Phil had gone ashore to send his telegrams. Irv Strong had been left in command of the boat. He asked Ed what was the matter. Ed, still choking with rage, explained as well as he could, growing more excited every moment, and ended by demanding:—

“Let the scoundrel loose! cut the ropes that bind him, and give me a chance at him!”

“Hold on, Ed,” said Irv. “The wise Benjamin Franklin once said: ‘No gentleman will insult one; no other can.’ This thief, burglar, bank robber, that we’ve got tied in a bunk down there, can’t insult you. He doesn’t know our kind. He isn’t in our class. It never occurs to his mind that anybody is really honest. It seems to him a question of price, and he thinks he has offered you mighty good terms. If any man who understood common honesty and believed in its existence had made such a proposition to you, your wrath would be righteous. As it is, your wrath is merely ridiculous. Of course a trapped bank burglar tries to buy his way out with his swag. Of course such a creature doesn’t know what honest people think or feel—he has no capacity to understand it any more than he could understand Russian. Go below, Constant, and watch that thief. Ed, you must recover yourself. Phil will come aboard presently, and I really don’t suppose you want to tell Phil precisely what has happened and leave him to—well, let us say to discipline Jim Hughes.”
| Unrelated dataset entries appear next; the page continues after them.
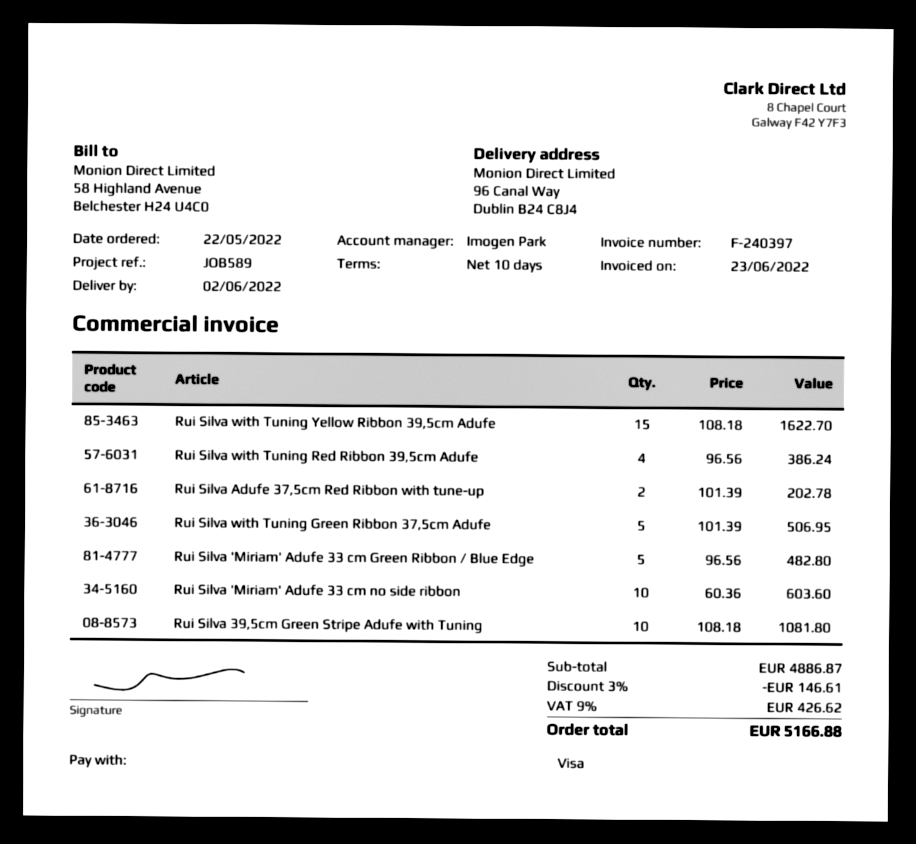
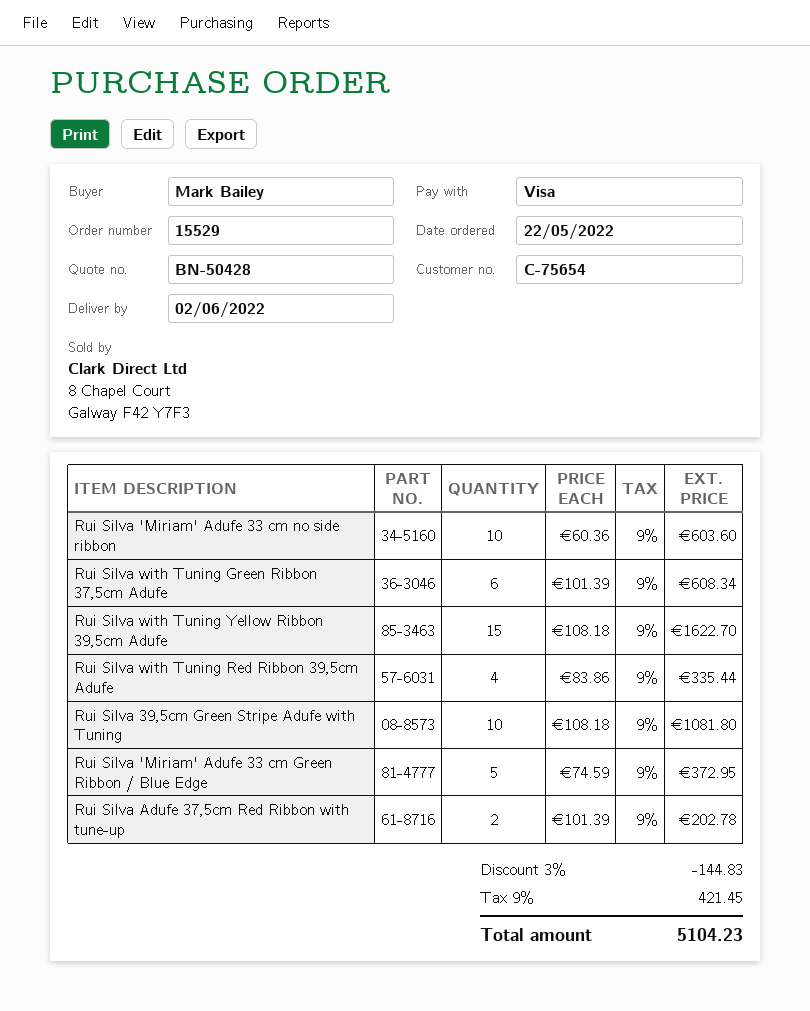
Rui Silva with Tuning Red Ribbon 39,5cm Adufe: 4 x 96.56 = 386.24 -> 4 x 83.86 = 335.44
Rui Silva with Tuning Green Ribbon 37,5cm Adufe: 5 x 101.39 = 506.95 -> 6 x 101.39 = 608.34
Rui Silva 'Miriam' Adufe 33 cm Green Ribbon / Blue Edge: 5 x 96.56 = 482.80 -> 5 x 74.59 = 372.95
discount: 3% = 146.61 -> 3% = 144.83
tax: 9% = 426.62 -> 9% = 421.45
total: 5166.88 -> 5104.23

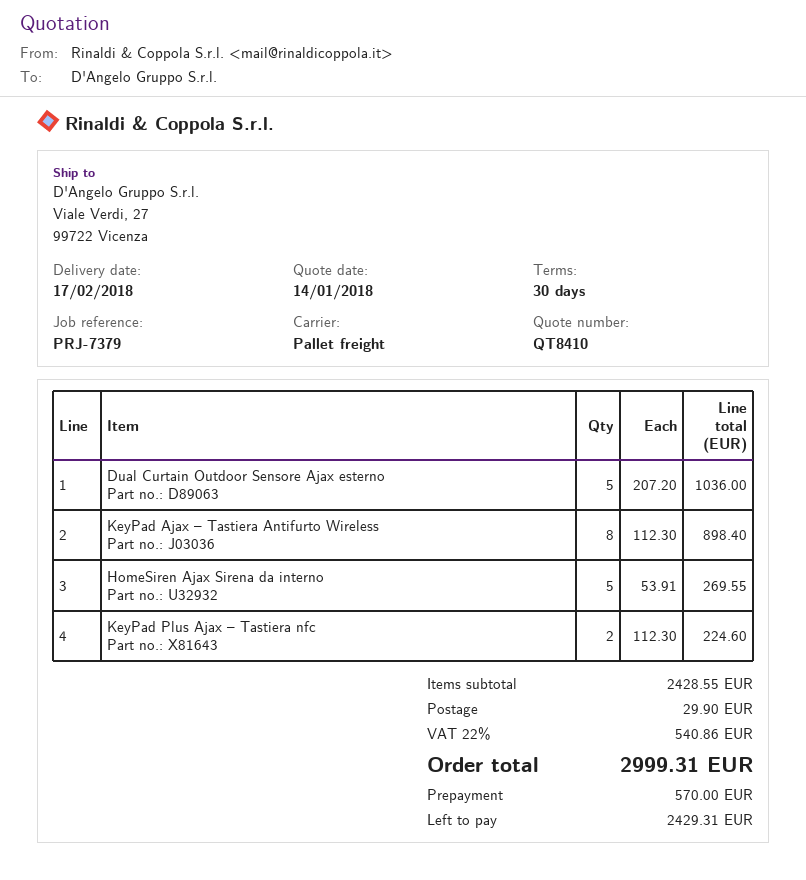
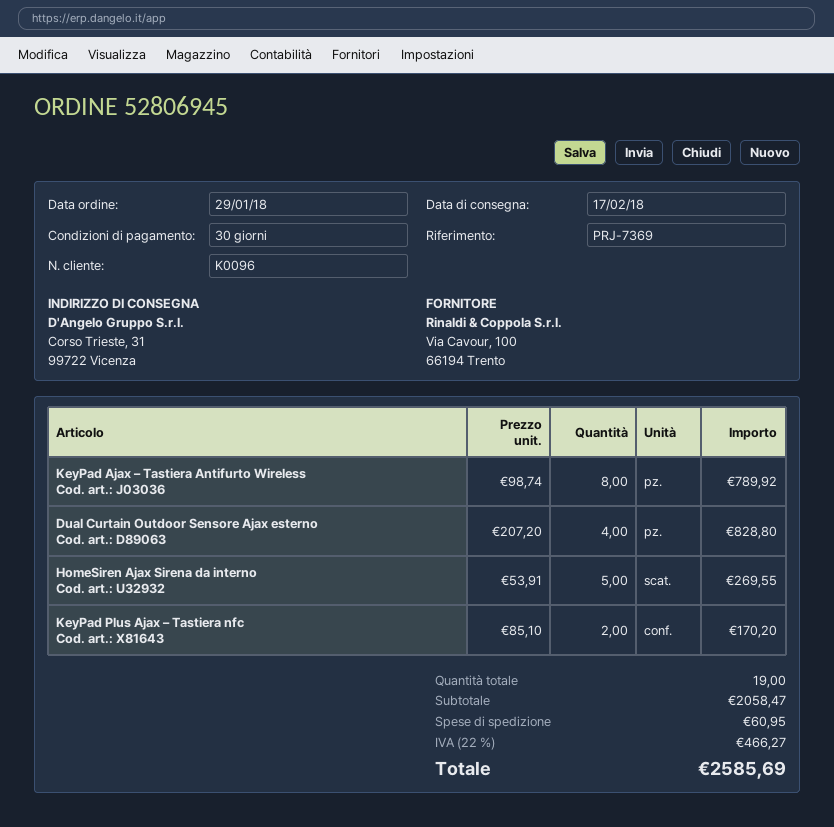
reference: PRJ-7379 -> PRJ-7369
ship to: Viale Verdi, 27, 99722 Vicenza -> Corso Trieste, 31, 99722 Vicenza
Dual Curtain Outdoor Sensore Ajax esterno: 5 x 207.20 = 1036.00 -> 4 x 207.20 = 828.80
KeyPad Ajax – Tastiera Antifurto Wireless: 8 x 112.30 = 898.40 -> 8 x 98.74 = 789.92
KeyPad Plus Ajax – Tastiera nfc: 2 x 112.30 = 224.60 -> 2 x 85.10 = 170.20
subtotal: 2428.55 -> 2058.47
shipping: 29.90 -> 60.95
tax: 22% = 540.86 -> 22% = 466.27
total: 2999.31 -> 2585.69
“No, no; oh, no!” said Ed, suddenly realizing what that would mean. “Phil would—oh, I don’t know what he wouldn’t do. For conscience’ sake don’t tell him what happened!”

“Suppose you go forward then,” suggested Irv, “and sit down on the anchor and cool off, and so far recover yourself that Phil won’t notice anything or ask any questions when he comes aboard.”

The suggestion was very quietly given, quite as if the whole matter had been one of no consequence. But it was instantly effective. Irv well knew that Ed’s greatest dread was that Phil’s fiery temper might get the better of him sometime. So Irv had shrewdly appealed to that fear.

“I will; I’ll cool down at once,” said Ed, rising in his earnestness. “Nobody knows what Phil would do or wouldn’t do if he knew of this. Irv, you must prevent that. Make all the boys pledge themselves not to let him know, at least till Hughes is out of our hands.”

Irv was glad enough to make the promise and to fulfil it. For he, too, knew with what reckless fervor the high-mettled boy would be sure to inflict punishment for the insult should he learn of it.

“Phil is the jolliest, best-natured fellow in the world,” explained Irv, when he asked the other boys not to tell their captain what had happened, “but you know what a temper he has—or rather you don’t know. None of us does, because nobody has ever made the mistake of stirring him up with a real, vital insult.”

“No,” said Will, “and I pity the fellow that ever makes that particular mistake.”

“We’ll never tell him,” said Constant. “If we did, we mightn’t be able to deliver our prisoner.”